◆ TASK DATA

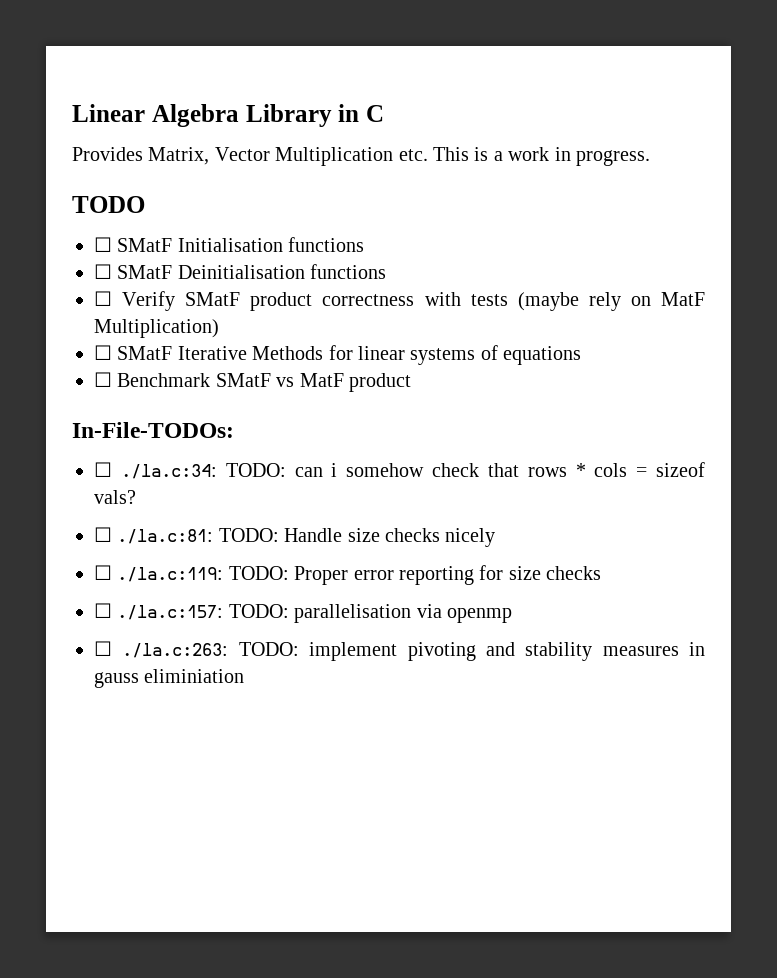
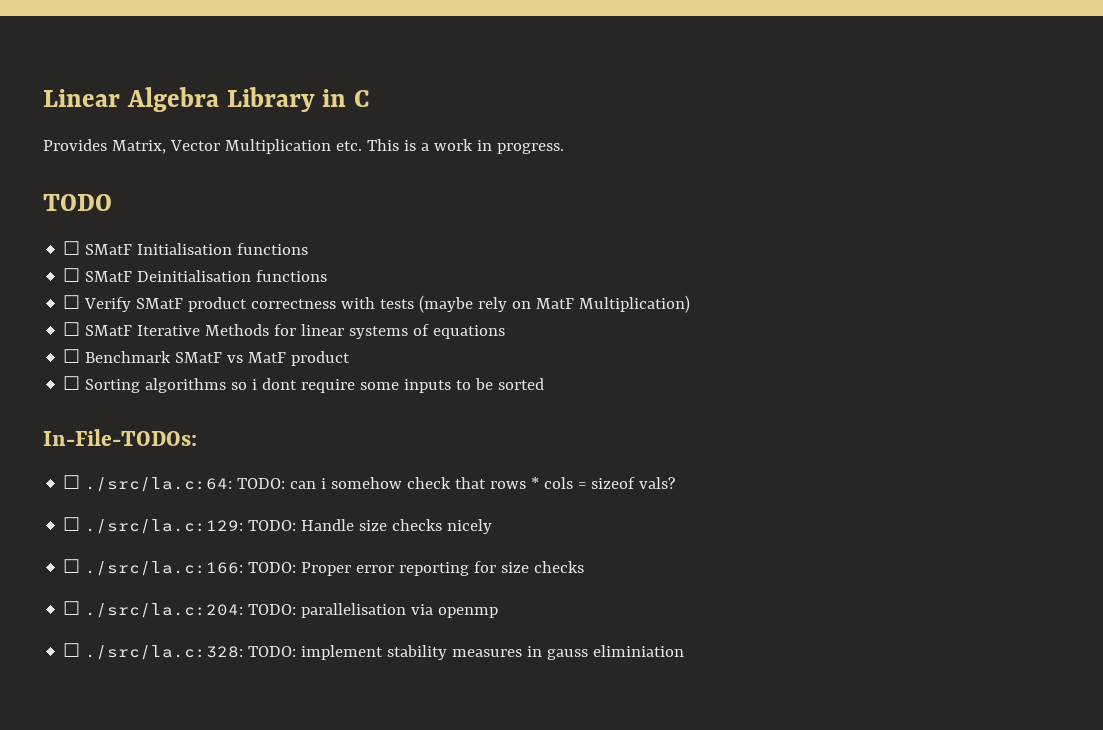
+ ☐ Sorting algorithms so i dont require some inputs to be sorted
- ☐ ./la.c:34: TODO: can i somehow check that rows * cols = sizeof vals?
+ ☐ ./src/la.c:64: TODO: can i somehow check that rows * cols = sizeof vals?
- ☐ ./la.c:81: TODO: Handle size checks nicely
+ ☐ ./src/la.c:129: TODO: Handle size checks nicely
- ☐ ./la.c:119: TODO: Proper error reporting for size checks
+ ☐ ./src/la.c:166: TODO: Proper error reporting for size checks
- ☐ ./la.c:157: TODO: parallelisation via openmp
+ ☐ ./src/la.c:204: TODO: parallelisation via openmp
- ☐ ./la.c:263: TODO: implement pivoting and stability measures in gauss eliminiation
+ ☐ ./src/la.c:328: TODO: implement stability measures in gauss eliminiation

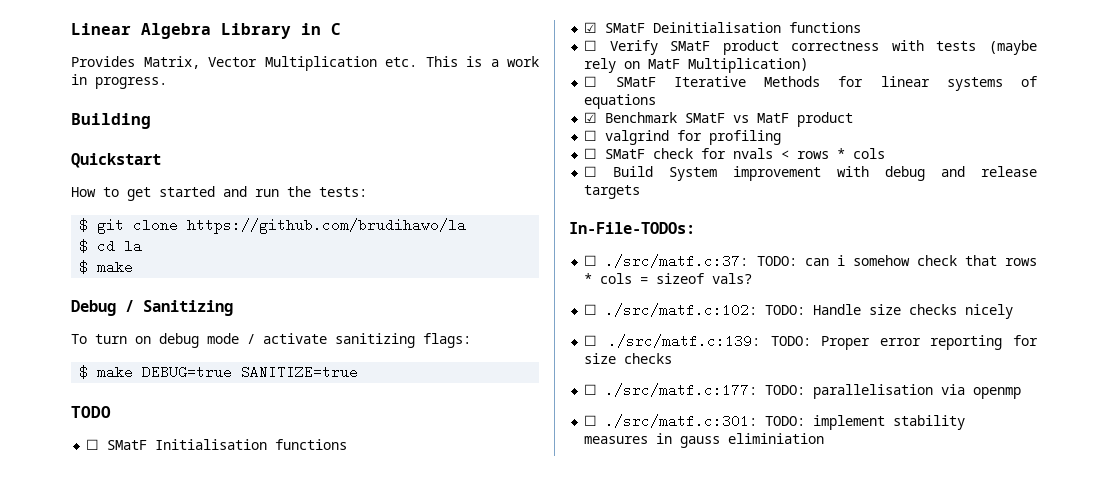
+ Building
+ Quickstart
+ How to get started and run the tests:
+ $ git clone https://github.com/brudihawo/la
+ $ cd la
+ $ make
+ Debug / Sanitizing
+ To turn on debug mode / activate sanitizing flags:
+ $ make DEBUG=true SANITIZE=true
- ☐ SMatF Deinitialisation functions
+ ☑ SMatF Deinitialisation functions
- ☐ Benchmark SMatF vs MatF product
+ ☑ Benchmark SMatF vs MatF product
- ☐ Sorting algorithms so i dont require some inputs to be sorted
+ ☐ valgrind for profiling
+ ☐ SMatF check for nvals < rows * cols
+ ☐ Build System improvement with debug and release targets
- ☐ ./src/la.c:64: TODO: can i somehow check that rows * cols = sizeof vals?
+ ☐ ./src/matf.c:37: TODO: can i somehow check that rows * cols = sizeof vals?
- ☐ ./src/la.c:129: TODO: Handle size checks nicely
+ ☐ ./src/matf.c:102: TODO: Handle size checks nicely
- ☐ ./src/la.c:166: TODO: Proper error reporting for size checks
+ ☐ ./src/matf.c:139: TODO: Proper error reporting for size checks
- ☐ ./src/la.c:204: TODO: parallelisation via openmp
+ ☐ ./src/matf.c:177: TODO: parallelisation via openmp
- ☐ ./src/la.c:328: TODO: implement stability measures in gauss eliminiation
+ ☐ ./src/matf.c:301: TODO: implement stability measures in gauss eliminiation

◆ EXERCISE BRIEF
Pictures are to be omitted; otherwise, every line from the first line of the listing through the line containing "git clone https://github.com/brudihawo/la" must be reproduced exactly, both ends included.

◆ RESULT
+ ☐ Sorting algorithms so i dont require some inputs to be sorted
- ☐ ./la.c:34: TODO: can i somehow check that rows * cols = sizeof vals?
+ ☐ ./src/la.c:64: TODO: can i somehow check that rows * cols = sizeof vals?
- ☐ ./la.c:81: TODO: Handle size checks nicely
+ ☐ ./src/la.c:129: TODO: Handle size checks nicely
- ☐ ./la.c:119: TODO: Proper error reporting for size checks
+ ☐ ./src/la.c:166: TODO: Proper error reporting for size checks
- ☐ ./la.c:157: TODO: parallelisation via openmp
+ ☐ ./src/la.c:204: TODO: parallelisation via openmp
- ☐ ./la.c:263: TODO: implement pivoting and stability measures in gauss eliminiation
+ ☐ ./src/la.c:328: TODO: implement stability measures in gauss eliminiation

+ Building
+ Quickstart
+ How to get started and run the tests:
+ $ git clone https://github.com/brudihawo/la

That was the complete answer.